Starting point is 00:00:37 Yeah. So, so as usual, we are recording our podcast, significantly in advance. And usually I feel very comfortable doing that. Right now, I just need everyone to know that we are in a different time than you are. I haven't felt comfortable with the six day lag in at least 10 months. I have to say, but I feel especially uncomfortable with it now. But like in general, I think that we need to focus on some evergreen questions, because the truth is, who knows when this is coming out? And that brings me to the first issue
Starting point is 00:01:14 that our podcast is facing. Yeah. Usually we save the corrections and comments for the end of the podcast, but Elise Rodeon. But John has been obsessed with this for weeks. I have. So I have Elise wrote in and said, dear John and Hank, in an episode of the pod from 2018, you said that if we had a new president, it would mean that Benjamin Harrison would
Starting point is 00:01:33 be the exact middle president. While this is probably the least important thing right now, it is genuinely as Elise. Thanks for pointing that out. Is this a reason to celebrate? Thank you, Elise. I don't even, I'm not even sure why John's been obsessed with this, but he's been talking about it for weeks. I still don't know why I'm obsessed with it, Hank. No, tell me. Because whether Benjamin Harrison is the exact middle
Starting point is 00:01:54 president right now depends on one huge factor. Do you consider? I can't believe that it's, that it's, that there is one that like to me, it seems like that is a yes or no question, and it is very cut and dried. But tell me why this is confusing. Because if you go and look at a list of the presidents of the United States of America, you will find that inexcusably over and over and over again in our history books on Wikipedia in our official listings of which president, which number president over and over and over again, Grover Cleveland is listed as the 22nd and 24th president of the United States. It's unacceptable. He's one person. And yes, he was president and then Benjamin Harrison
Starting point is 00:02:45 became president and then Grover Cleveland became president again. He's one person. Okay. He does not get to be two presidents. I think you're right. Because like Ronald Reagan wasn't the, I don't know, like 39th and 40th president of the United States. I'm guessing which one he was simply because he was reelected, correct? Yeah. He's just the one of those. And so whether or not Benjamin Harrison is currently the middle president depends on whether you define Grover Cleveland as having been the 22nd president when he began being president or the 24th president when he finished being president.
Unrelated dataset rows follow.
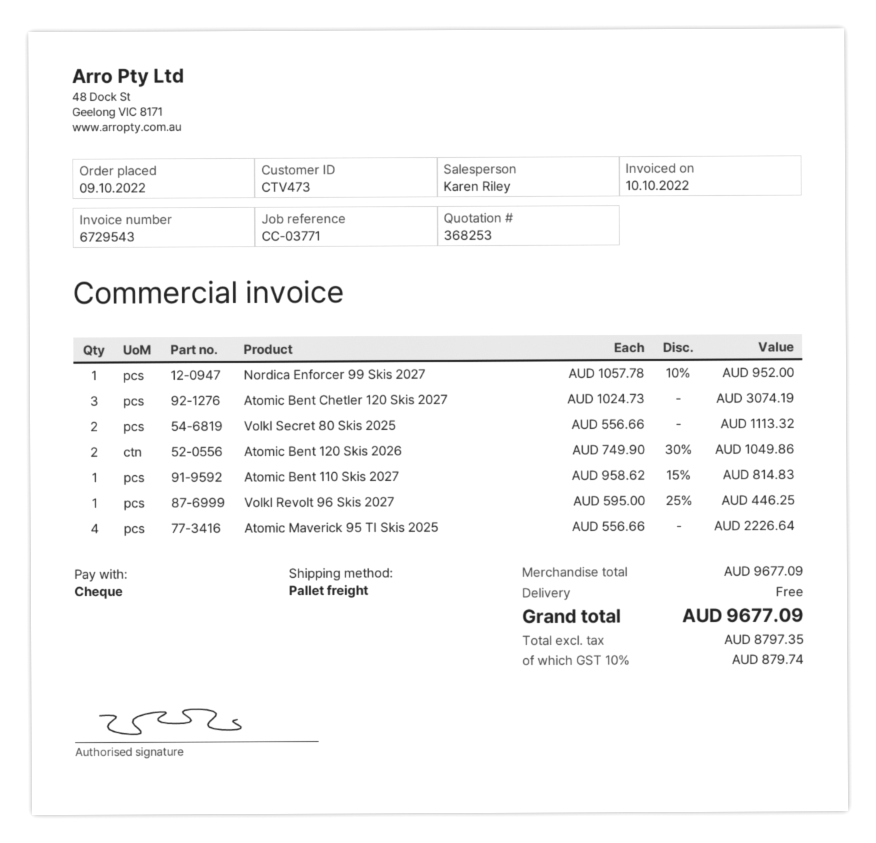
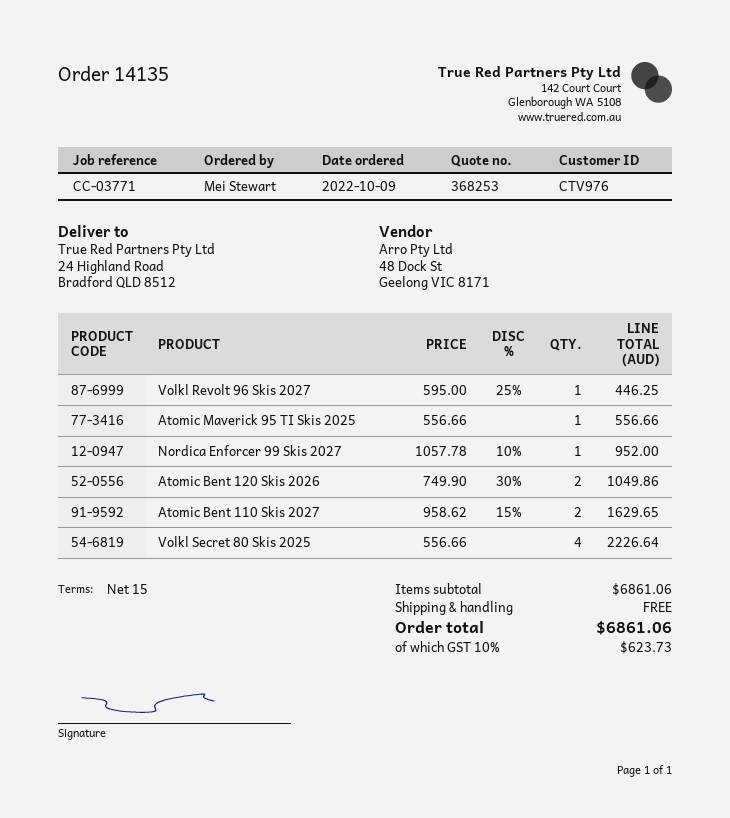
customer number: CTV473 -> CTV976
Atomic Bent Chetler 120 Skis 2027: 3 x 1024.73 = 3074.19 -> none
Volkl Secret 80 Skis 2025: 2 x 556.66 = 1113.32 -> 4 x 556.66 = 2226.64
Atomic Bent 110 Skis 2027: 1 x 958.62 - 15% = 814.83 -> 2 x 958.62 - 15% = 1629.65
Atomic Maverick 95 TI Skis 2025: 4 x 556.66 = 2226.64 -> 1 x 556.66 = 556.66
subtotal: 9677.09 -> 6861.06
tax: 10% = 879.74 -> 10% = 623.73
total: 9677.09 -> 6861.06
Starting point is 00:03:20 And I should say that I guess I should say when he finished being president up to the president because we do not know Hank in the future if we're going to be able to like resurrect old presidents and reelect them. That does not seem out of the realm of possibility to me anymore. It's possible that the United States of America is going to vote for the animatronic Grover Cleveland that plays a Disney's Hall of Presidents to be president. I don't know what. Okay. All I know is that he can't be both the 22nd and the 24th president.
Starting point is 00:03:48 It's unconscionable. Now I want to run the numbers and be like, okay, we're going to have a president off and all the presidents are going to run against each other. We're going to decide who the best one is. That's going to be better than any rando we pull out these days, especially considering gestures Broadway. The situation. So so who would like so like just let's put them all against each other like it's the sweet 16 or whatever they call it the magic 32.
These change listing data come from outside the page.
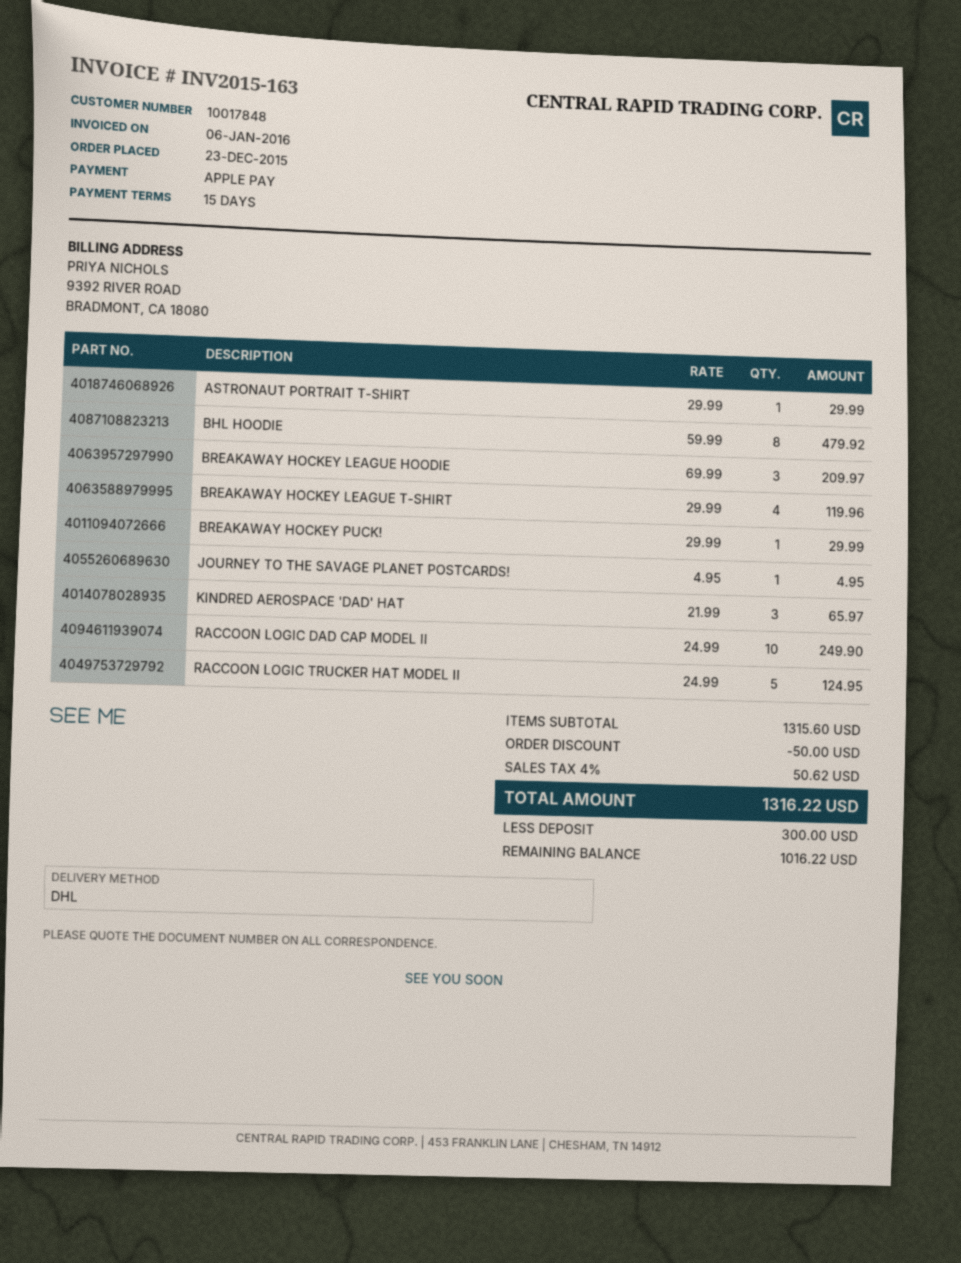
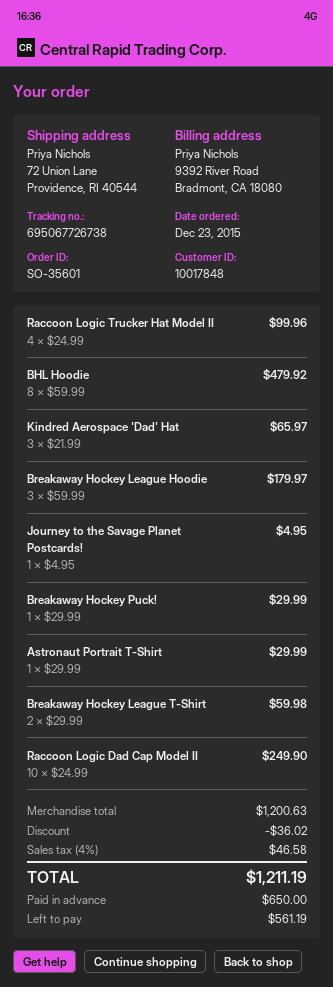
BREAKAWAY HOCKEY LEAGUE HOODIE: 3 x 69.99 = 209.97 -> 3 x 59.99 = 179.97
BREAKAWAY HOCKEY LEAGUE T-SHIRT: 4 x 29.99 = 119.96 -> 2 x 29.99 = 59.98
RACCOON LOGIC TRUCKER HAT MODEL II: 5 x 24.99 = 124.95 -> 4 x 24.99 = 99.96
subtotal: 1315.60 -> 1200.63
discount: 50.00 -> 36.02
tax: 4% = 50.62 -> 4% = 46.58
total: 1316.22 -> 1211.19
deposit: 300.00 -> 650.00
balance: 1016.22 -> 561.19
Starting point is 00:04:15 Yeah. What do they call it in basketball? I believe that is correct. Yes. The the old magic 32 followed by the super, followed by the great eight. It's actually great eight is so much better than what it actually is, which is elite eight. I know.
Starting point is 00:04:33 And then there's the final four, which is a very good, good catchy thing, but they don't have anything to refer to the last two, which I've always, that's another, while we're talking about things that I find problematic. Well, isn't the last two just the final? Yeah, but if you're going to have like the sweet 16 and the elite eight and the final four and not have the final two, right, I find it confusing. Because I guess, I guess the final four is the semi-finals and then the finals are the finals. So if you've got
Starting point is 00:05:02 a name for the semi-finals, you should have a name for the, you decide now, John, you are in charge. What is it called when the final two basketball teams face off? The Suu-2. I didn't like it. The hold on. The Mr. McGu-2. I think you're gonna have to.
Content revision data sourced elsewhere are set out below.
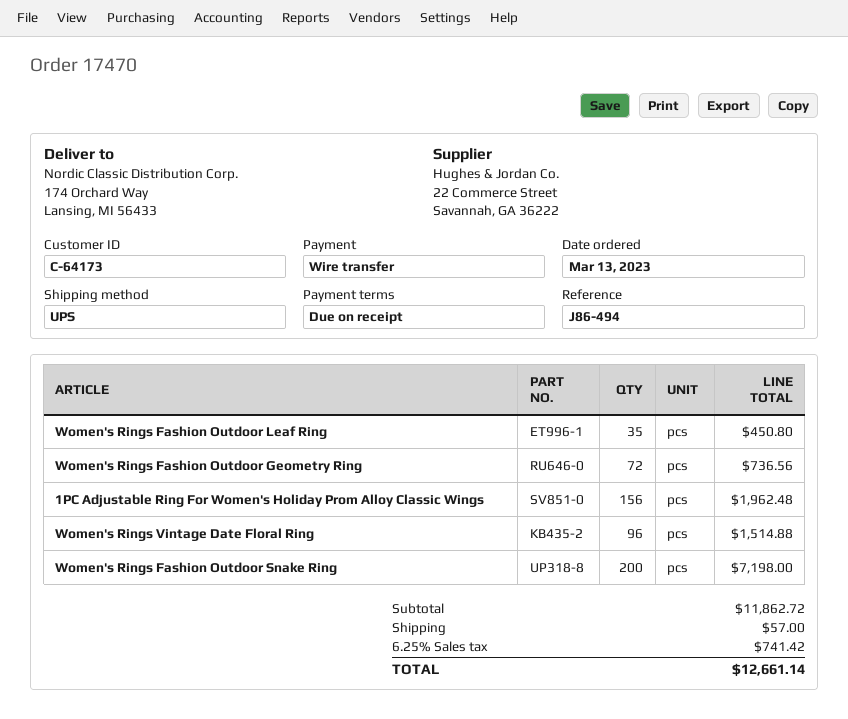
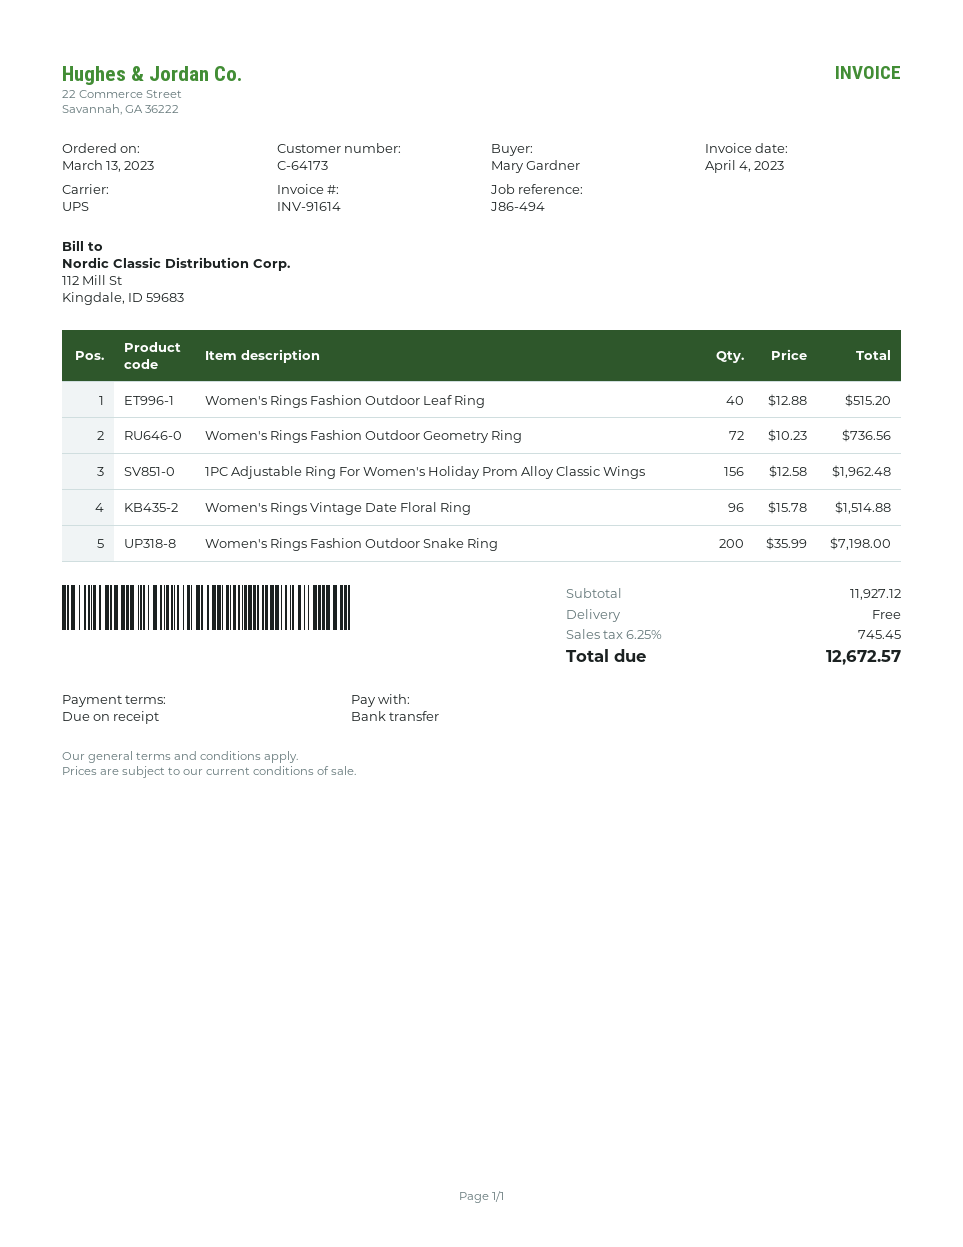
Women's Rings Fashion Outdoor Leaf Ring: 35 for 450.80 -> 40 for 515.20
subtotal: 11862.72 -> 11927.12
shipping: 57.00 -> 0.00
tax: 6.25% = 741.42 -> 6.25% = 745.45
total: 12661.14 -> 12672.57

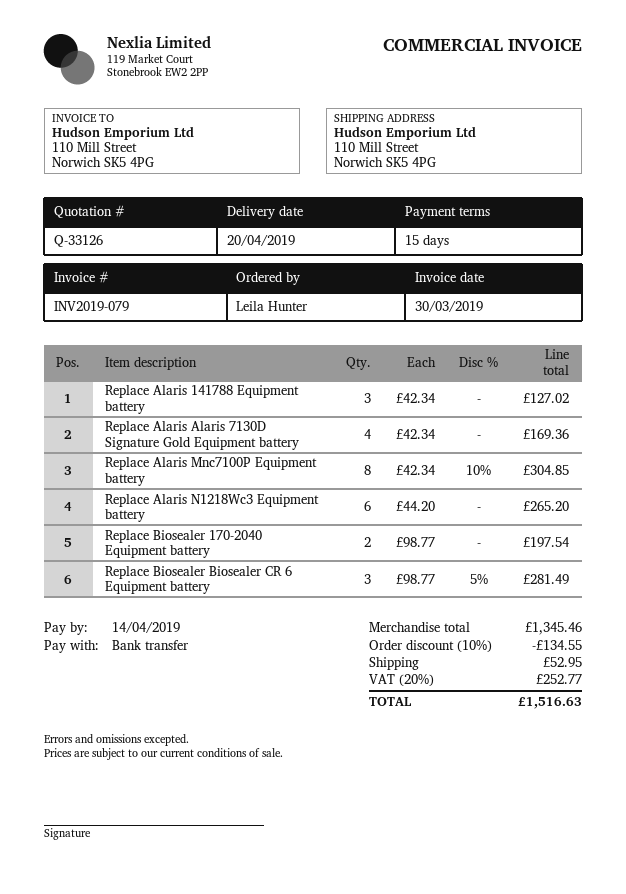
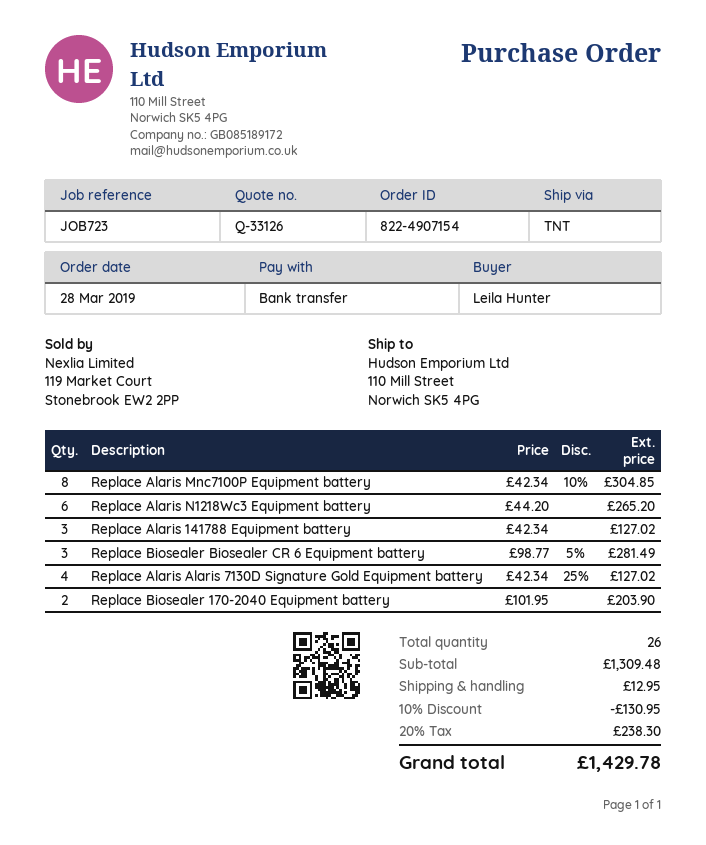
Replace Alaris Alaris 7130D Signature Gold Equipment battery: 4 x 42.34 = 169.36 -> 4 x 42.34 - 25% = 127.02
Replace Biosealer 170-2040 Equipment battery: 2 x 98.77 = 197.54 -> 2 x 101.95 = 203.90
subtotal: 1345.46 -> 1309.48
discount: 10% = 134.55 -> 10% = 130.95
shipping: 52.95 -> 12.95
tax: 20% = 252.77 -> 20% = 238.30
total: 1516.63 -> 1429.78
Starting point is 00:05:20 It's a new film coming out from Disney. And so they sponsored the last game of the NCAA basketball tournament. Our international listeners are really enjoying this bit. What about pairing? Can we do anything with pairing? The glaring pairing.
Starting point is 00:05:33 The glaring pairing. They're so good you can't even look. Shield your eyes. They sink them all. Oh, Hank, before we get to questions for our listeners, I just want to go through one more corrections slash comment that we got from Izzy, who really didn't say. Is that it?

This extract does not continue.